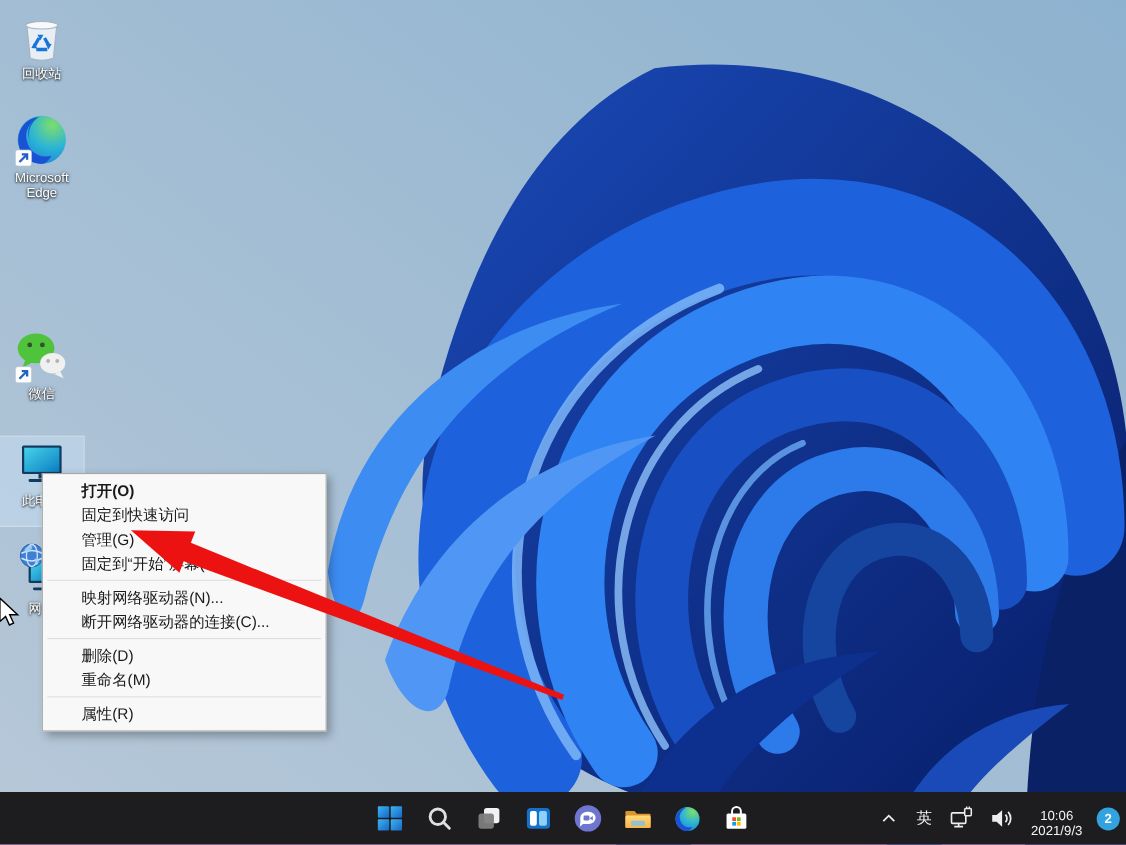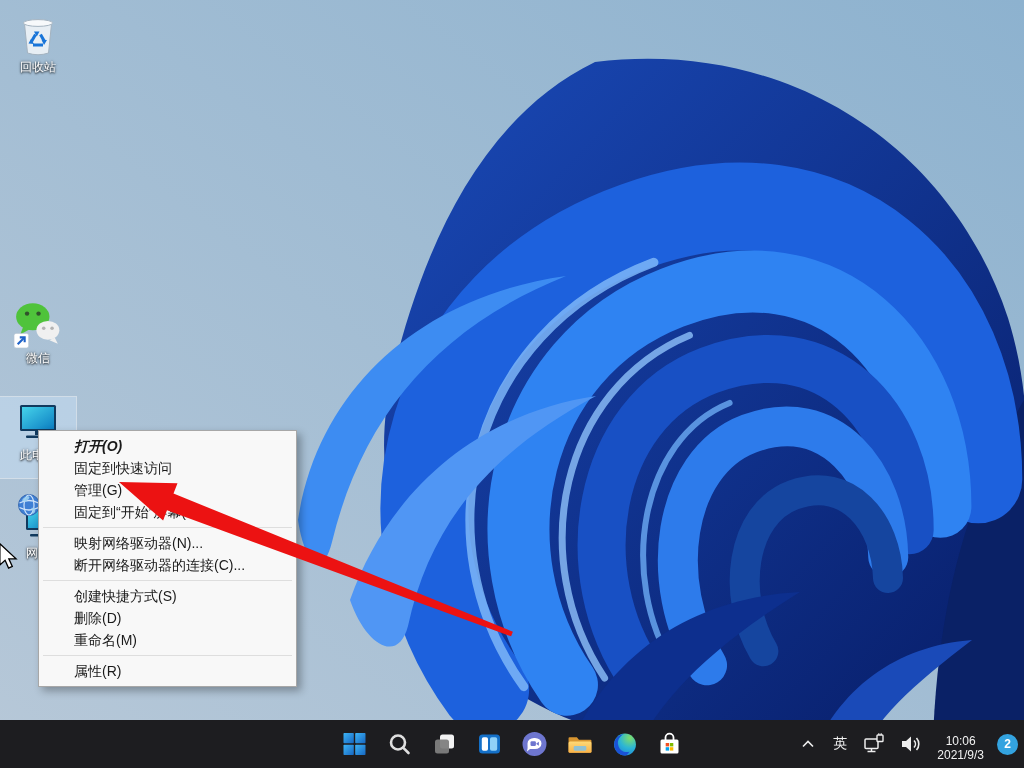--- a/index.html
+++ b/index.html
@@ -23,21 +23,21 @@
   #context-menu {
     position:absolute; left:38px; top:430px; width:259px;
     background:#f8f8f8; border:1px solid #a7a7a7;
     box-shadow:4px 4px 8px rgba(0,0,0,.3);
     padding:4px 2px; z-index:10;
   }
   .menu-item {
     height:22px; line-height:22px; font-size:14px; color:#1a1a1a;
     padding-left:33px; white-space:nowrap;
   }
-  .menu-item.bold { font-weight:bold;font-style:italic; }
+  .menu-item.bold { font-weight:bold; }
   .menu-sep { height:1px; background:#dedede; margin:4px 2px; }
 
   
   #arrow-overlay { position:absolute; inset:0; z-index:20; pointer-events:none; }
   #cursor { position:absolute; left:-2px; top:543px; z-index:30; }
 
   
   #taskbar {
     position:absolute; left:0; bottom:0; width:1024px; height:48px;
     background:#1d1d20; display:flex; align-items:center; z-index:40;
@@ -127,20 +127,33 @@
       </g>
       <g fill="#1874d8">
         <path d="M20,21.5 L25.5,21.5 L22.8,26.5 Z"></path>
         <path d="M33,30 L30,35 L27.5,29.8 Z"></path>
         <path d="M15,30 L18,35 L12.5,34.6 Z" transform="translate(2,-1)"></path>
       </g>
     </svg>
     <div class="lbl">回收站</div>
   </div>
 
+  <div class="desk-icon" style="top:102px">
+    <svg class="ic" width="50" height="50" viewBox="0 0 48 48">
+      <circle cx="24" cy="24" r="21" fill="url(#edgeG)"></circle>
+      <path d="M 24,45 C 12,45 3.5,35.5 3.5,24 C 3.5,13.5 11,5.5 21.5,4 C 13,9 9,16.5 10.8,24.5 C 13,35.5 22.5,40.5 32.5,38 C 29.5,42.5 27,45 24,45 Z" fill="#1a52d6"></path>
+      <path d="M 21.5,4 C 14,9.5 11.5,17 13.5,24 C 10,16 13,8 21.5,4 Z" fill="#0f3ba8" opacity=".6"></path>
+      <rect x="1" y="33" width="14" height="14" rx="2" fill="#fff" stroke="#b9c6d2" stroke-width=".6"></rect>
+      <g stroke="#1f62c8" stroke-width="2" fill="none">
+        <path d="M4.5,43.5 L11,37"></path>
+          <path d="M6.5,36.8 L11.2,36.8 L11.2,41.5"></path>
+      </g>
+    </svg>
+    <div class="lbl">Microsoft Edge</div>
+  </div>
 
 
   <div class="desk-icon" style="top:299px">
     <svg class="ic" width="50" height="50" viewBox="0 0 48 48">
       <ellipse cx="19" cy="17" rx="16" ry="13" fill="#4fc33b"></ellipse>
       <path d="M10,26 L7,34 L16,29 Z" fill="#4fc33b"></path>
       <circle cx="13.5" cy="14" r="2.1" fill="#31522c"></circle>
         <circle cx="24.5" cy="14" r="2.1" fill="#31522c"></circle>
       <ellipse cx="33.5" cy="30" rx="11" ry="9" fill="#f0f0f0"></ellipse>
       <path d="M40,37 L43,43 L35,39.5 Z" fill="#f0f0f0"></path>
@@ -183,21 +196,20 @@
 
   <div id="context-menu">
     <div class="menu-item bold">打开(O)</div>
     <div class="menu-item">固定到快速访问</div>
     <div class="menu-item">管理(G)</div>
     <div class="menu-item">固定到“开始”屏幕(P)</div>
     <div class="menu-sep"></div>
     <div class="menu-item">映射网络驱动器(N)...</div>
     <div class="menu-item">断开网络驱动器的连接(C)...</div>
     <div class="menu-sep"></div>
-    <div class="menu-item">创建快捷方式(S)</div>
     <div class="menu-item">删除(D)</div>
     <div class="menu-item">重命名(M)</div>
     <div class="menu-sep"></div>
     <div class="menu-item">属性(R)</div>
   </div>
 
   <svg id="arrow-overlay" viewBox="0 0 1024 768">
     <polygon fill="#ec1212" points="119,482 177.5,483.2 173.5,493.5 512.9,631.7 511.1,636.3 167,510.3 163.1,520.6"></polygon>
   </svg>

-=-=-=-=-

• Exercise instructions:
Starting at the line that has "padding-left:33px; white-space:nowrap;" and ending at the line that has "21.5,4 C 14,9.5", please write out the lines above exactly, leaving out all others.

• Problem solution:
     padding-left:33px; white-space:nowrap;
   }
-  .menu-item.bold { font-weight:bold;font-style:italic; }
+  .menu-item.bold { font-weight:bold; }
   .menu-sep { height:1px; background:#dedede; margin:4px 2px; }
 
   
   #arrow-overlay { position:absolute; inset:0; z-index:20; pointer-events:none; }
   #cursor { position:absolute; left:-2px; top:543px; z-index:30; }
 
   
   #taskbar {
     position:absolute; left:0; bottom:0; width:1024px; height:48px;
     background:#1d1d20; display:flex; align-items:center; z-index:40;
@@ -127,20 +127,33 @@
       </g>
       <g fill="#1874d8">
         <path d="M20,21.5 L25.5,21.5 L22.8,26.5 Z"></path>
         <path d="M33,30 L30,35 L27.5,29.8 Z"></path>
         <path d="M15,30 L18,35 L12.5,34.6 Z" transform="translate(2,-1)"></path>
       </g>
     </svg>
     <div class="lbl">回收站</div>
   </div>
 
+  <div class="desk-icon" style="top:102px">
+    <svg class="ic" width="50" height="50" viewBox="0 0 48 48">
+      <circle cx="24" cy="24" r="21" fill="url(#edgeG)"></circle>
+      <path d="M 24,45 C 12,45 3.5,35.5 3.5,24 C 3.5,13.5 11,5.5 21.5,4 C 13,9 9,16.5 10.8,24.5 C 13,35.5 22.5,40.5 32.5,38 C 29.5,42.5 27,45 24,45 Z" fill="#1a52d6"></path>
+      <path d="M 21.5,4 C 14,9.5 11.5,17 13.5,24 C 10,16 13,8 21.5,4 Z" fill="#0f3ba8" opacity=".6"></path>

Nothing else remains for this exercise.